In de Basilius-Liturgie:
Mk 2 : 1-12
Lezing uit het Heilig Evangelie volgens Markus,
In die tijd kwam Jezus in Kafarnaüm, en men hoorde dat Hij thuis was. En meteen stroomden zo veel mensen samen dat er zelfs voor de deur geen plaats meer was, en Hij verkondigde hun het woord. Er werd een verlamde bij Hem gebracht, die door vier mensen gedragen werd. En omdat zij door de menigte Jezus niet konden benaderen, haalden ze een stuk van het dak weg boven de plaats waar Hij was, en toen ze een opening hadden gemaakt lieten ze de verlamde op zijn draagbed naar beneden zakken. Toen Jezus hun geloof zag, zei Hij tegen de verlamde: ‘Zoon, uw zonden zijn u vergeven.’ Er zaten daar ook een paar schriftgeleerden die bij zichzelf dachten: ‘Waarom zegt deze man zulke godslasteringen? Wie kan zonden vergeven behalve God alleen?’ Maar in Zijn geest doorzag Jezus meteen dat zij dit bij zichzelf dachten, en Hij zei tegen hen: ‘Waarom denkt u dat bij uzelf? Wat is gemakkelijker tegen deze verlamde te zeggen: “Uw zonden zijn u vergeven,” of te zeggen: “Sta op, neem uw bed op en ga lopen?” Maar opdat u zult weten dat de Mensenzoon macht heeft op aarde zonden te vergeven,’ zei Hij tegen de verlamde: ‘Ik zeg u, sta op, neem uw bed op en ga naar huis.’ En hij stond meteen op, nam zijn bed op en ging voor het oog van allen naar buiten, zodat zij allen versteld stonden, God loofden en zeiden: ‘Zoiets hebben wij nog nooit gezien.’

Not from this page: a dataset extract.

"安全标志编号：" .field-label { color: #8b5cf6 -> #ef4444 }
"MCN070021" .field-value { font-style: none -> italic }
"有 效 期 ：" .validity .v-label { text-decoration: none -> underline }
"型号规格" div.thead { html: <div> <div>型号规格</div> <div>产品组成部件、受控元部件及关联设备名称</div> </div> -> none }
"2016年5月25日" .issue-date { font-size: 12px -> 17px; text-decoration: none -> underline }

Ook op deze dag eventueel ook: lezing voor de H. Gregorius Palamas
Jh 10 : 9-16
De Heer zei: ‘Ik ben de deur. Als iemand door Mij binnenkomt, zal hij behouden zijn; en hij zal ingaan en uitgaan en weide vinden. De dief komt alleen om te stelen en te slachten en te verderven. Ik ben gekomen, opdat zij leven en overvloed hebben. Ik ben de goede herder. De goede herder geeft zijn leven voor zijn schapen. Maar wie huurling is en geen herder, wie de schapen niet toebehoren, ziet de wolf komen, laat de schapen in de steek en vlucht weg en de wolf rooft en verstrooit ze, want hij is een huurling en heeft geen hart voor de schapen. Ik ben de goede herder en Ik ken de mijnen en de mijnen kennen Mij, gelijk de Vader Mij kent en Ik de Vader ken. En Ik geef mijn leven voor mijn schapen. Ik heb ook nog andere schapen, die van deze schaapsstal niet zijn; ook die moet Ik leiden, en zij zullen naar mijn stem horen en het zal één kudde en één herder worden.’